Web Magazine for Information Professionals

Web Focus: The 7th World Wide Web Conference

Brian Kelly is interviewed about the 7th World Wide Web Conference upon his return from Brisbane.

Australia is a long way to go for a conference. What were you doing there?

I attended the conference in my role as UK Web Focus and the JISC representative on the World Wide Web Consortium. Attendenance at the World Wide Web conference provides me with an opportunity to monitor the latest Web developments and keep the community informed.

What were the highlights of the conference?

In a three letter acronym - RDF! RDF, the Resource Description Framework, was the highlight of Tim Berners-Lee’s keynote talk (which, of course, is available on the web [1]) as well as being covered in a panel session and on developer’s day.

In slightly more than three letters can you describe what RDF is and why it’s important?

My colleague Rachel Heery gave a summary of RDF in Ariadne recently [2]. Metadata has been described as the missing architectural component of the Web. We’ve got transport (HTTP), addressing (URLs) and a data format (initially HTML and now XML). But, so far, we’ve only had a very limited mechanism for providing “data about data”. RDF is intended to provide that infrastructure.

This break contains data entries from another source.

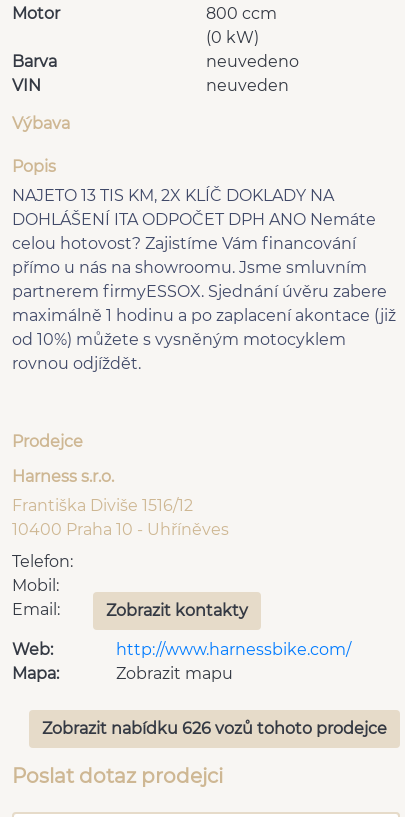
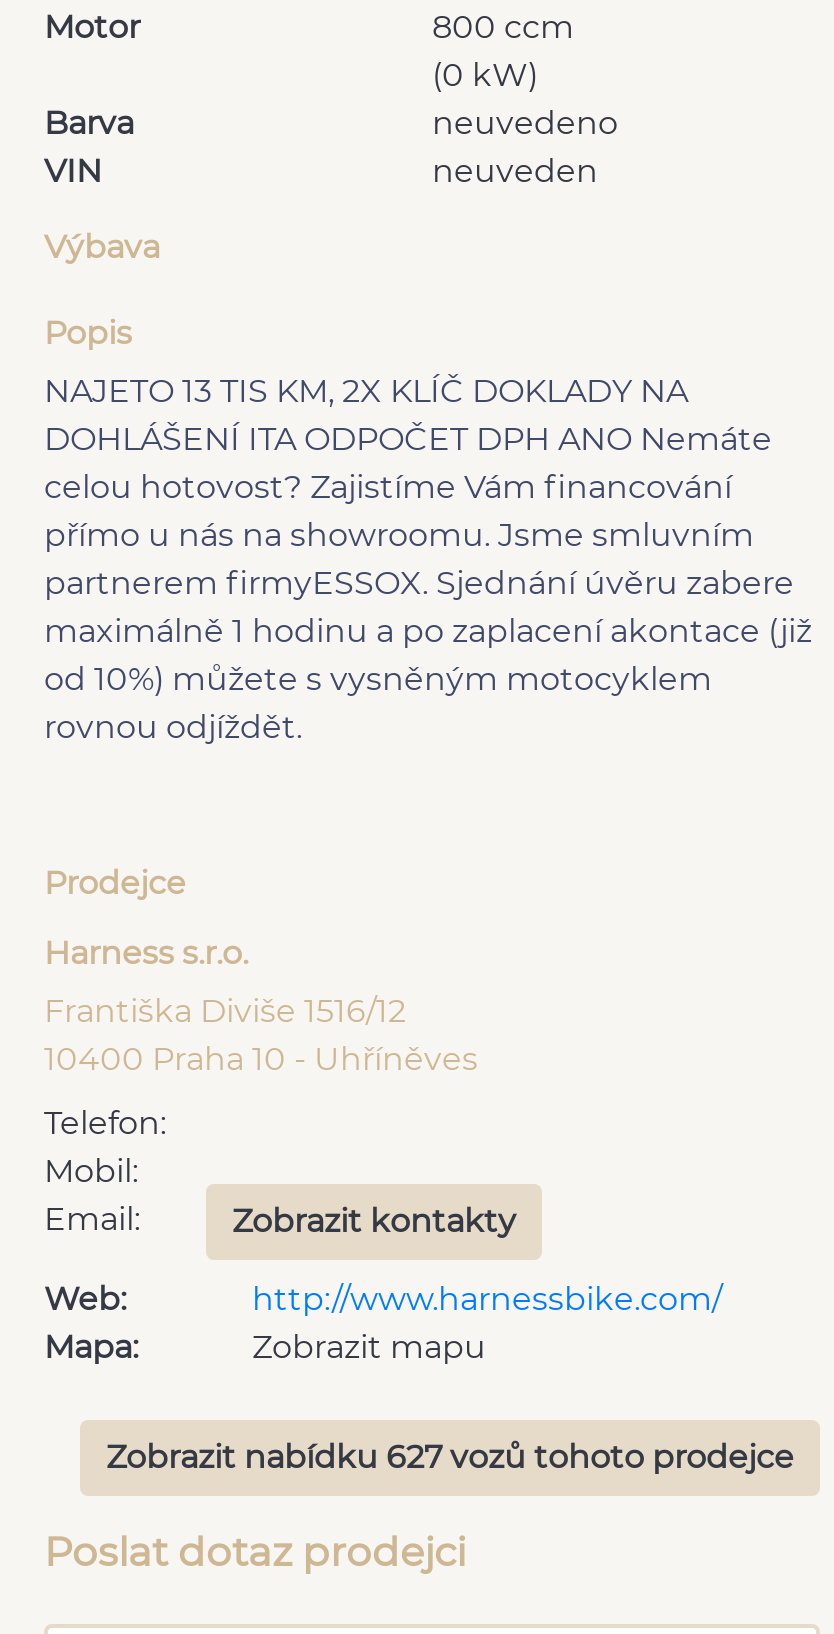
- Zobrazit nabídku 626 vozů tohoto prodejce
+ Zobrazit nabídku 627 vozů tohoto prodejce
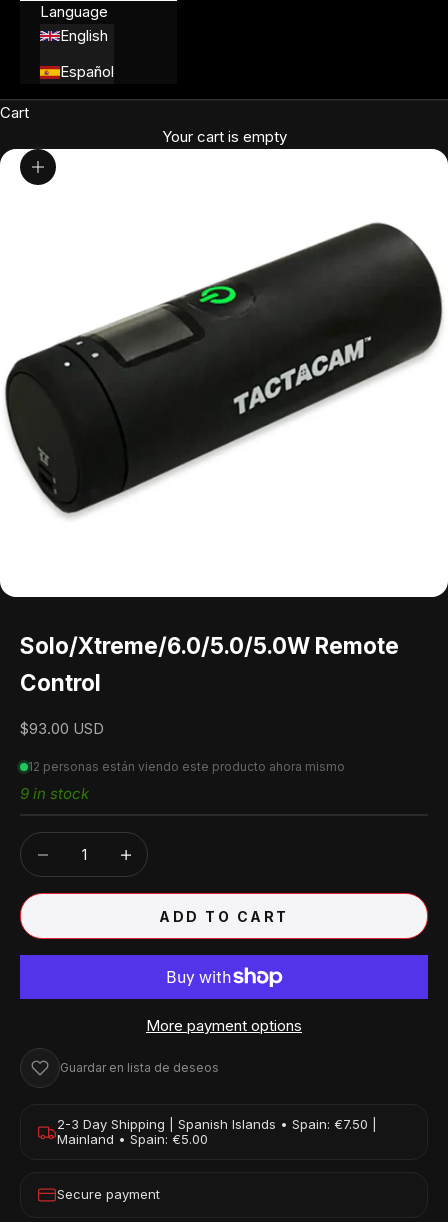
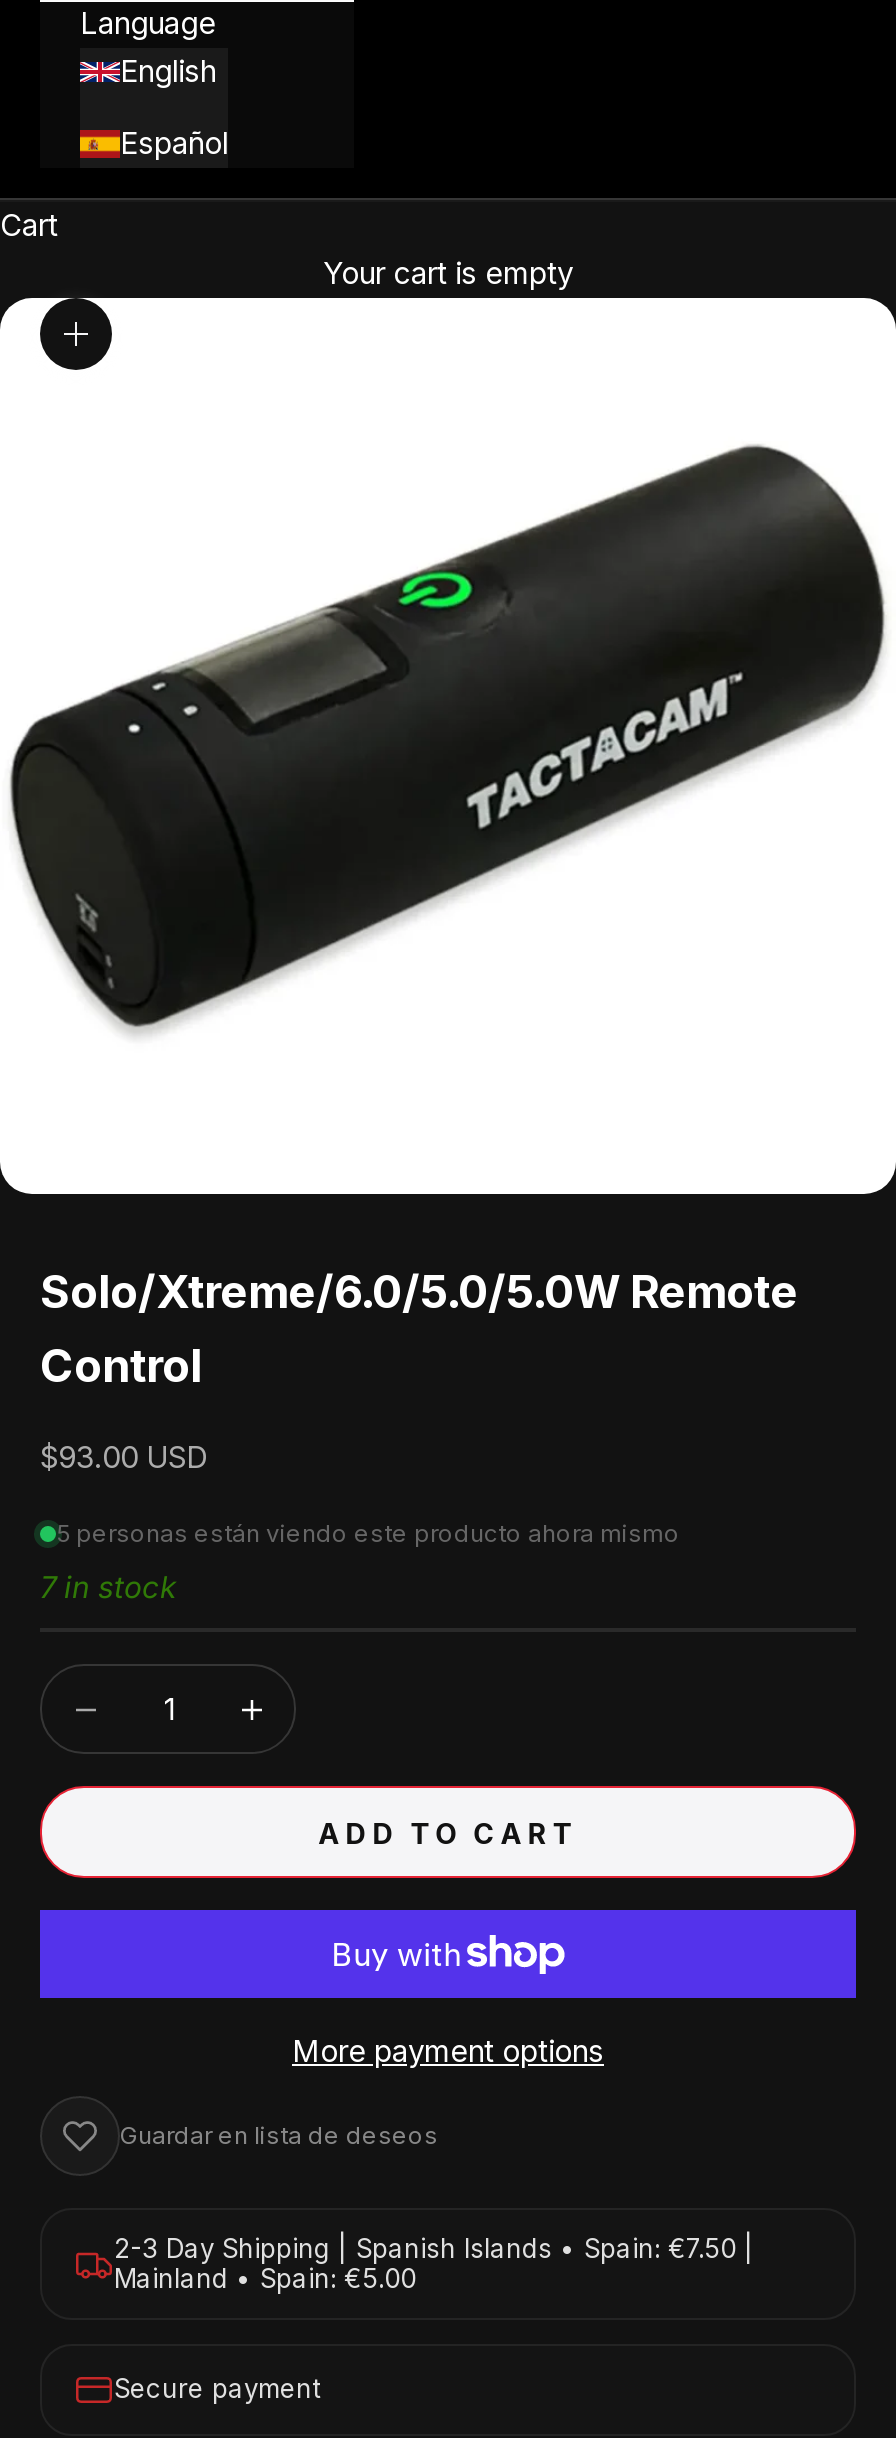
- 12 personas están viendo este producto ahora mismo
+ 5 personas están viendo este producto ahora mismo

- 9 in stock
+ 7 in stock
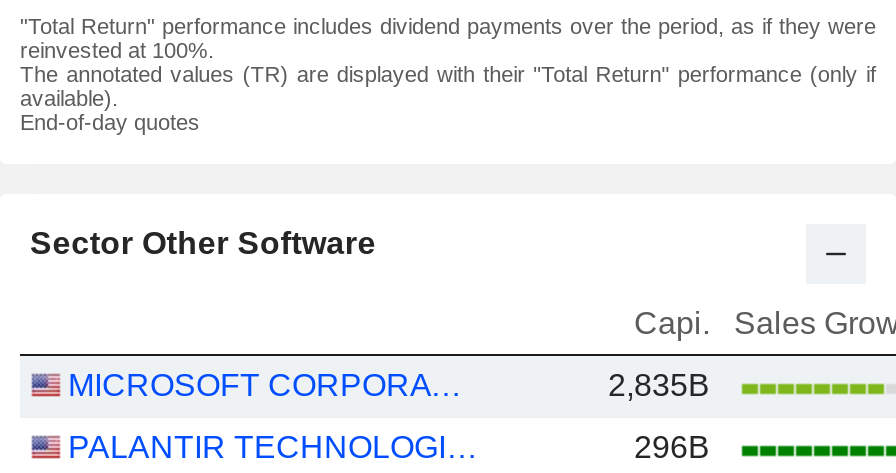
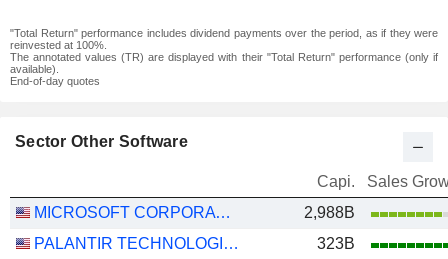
- 2,835B
+ 2,988B

- 296B
+ 323B
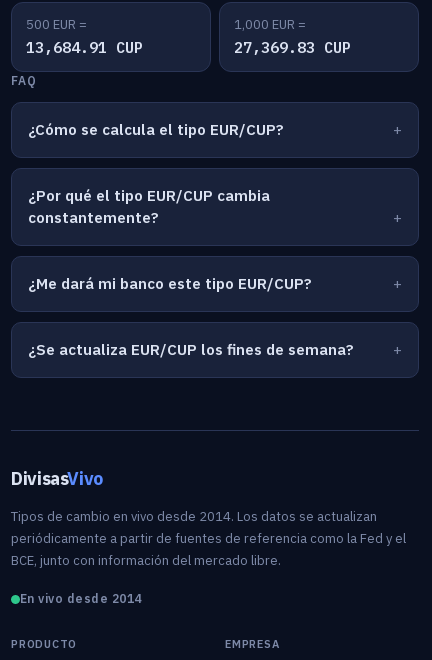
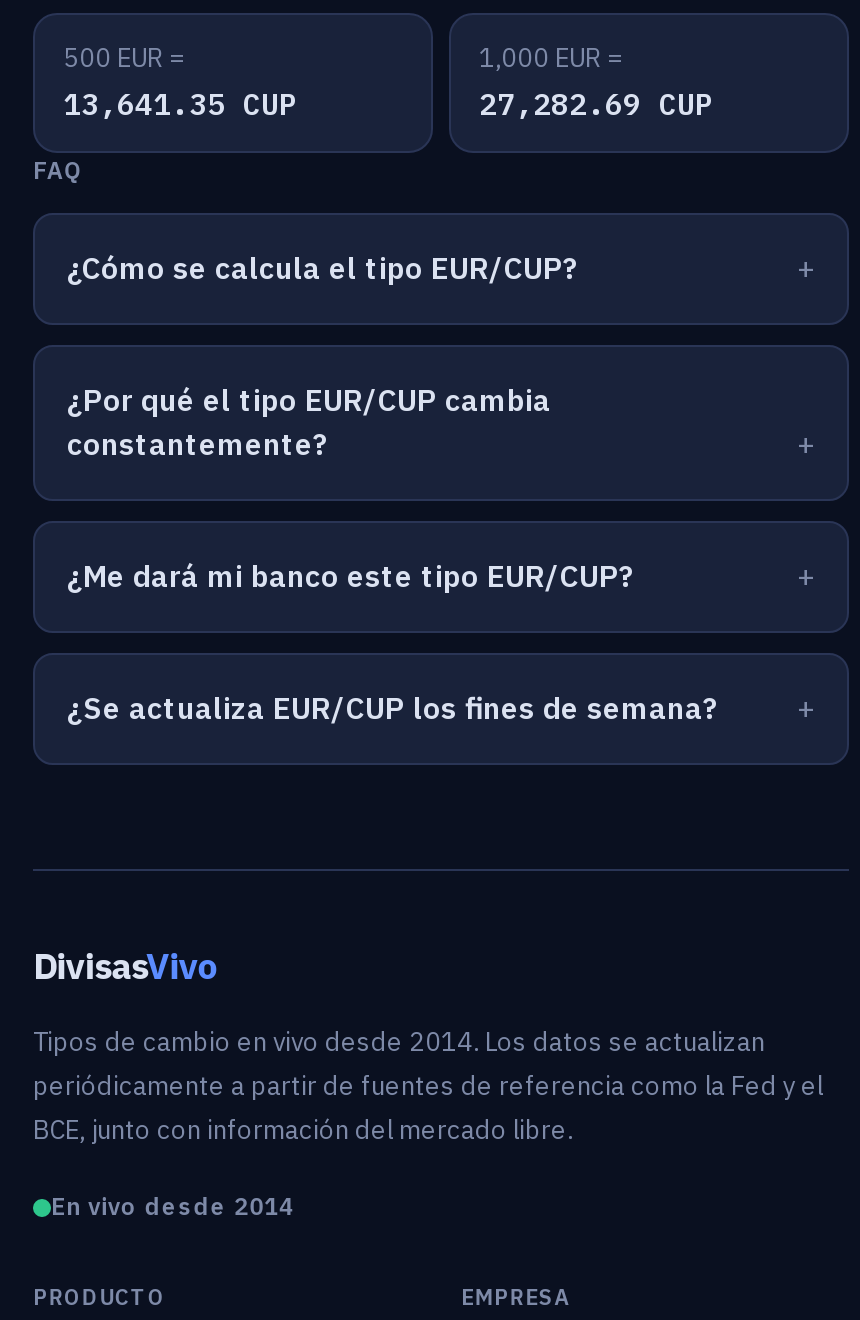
- 13,684.91 CUP
+ 13,641.35 CUP

- 27,369.83 CUP
+ 27,282.69 CUP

RDF is a framework for managing a variety of types of metadata?

That’s right. We’re currently reaching limitations imposed by the lack of extensibility of web protocols. PEP (Protocol Extension Protocol) is being developed to provide an extension mechanism for HTTP, just as XML provides an extensible markup language, which is not restricted to the fixed element set provided by HTML. RDF provides a similar extensible framework for metadata.

So RDF will enable me to define my Dublin Core metadata and my MARC metadata. I can understand how this will help with finding and managing resources. But can RDF do anything else?

Sure. RDF is a general metadata framework. RDF applications which are being developed by the W3C include digitial signatures (so you have a verifiable and potentially legally-binding signature giving not only the owner of a resource but also assertions about the resource), rating schemes (based on the PICS work) and privacy applications. RDF can also be used by various communities to develop their own application, without the need for a centralised agreement. We are already seeing the development of a sitemapping schema which has been implemented in Mozilla, the source release of the Netscape browser.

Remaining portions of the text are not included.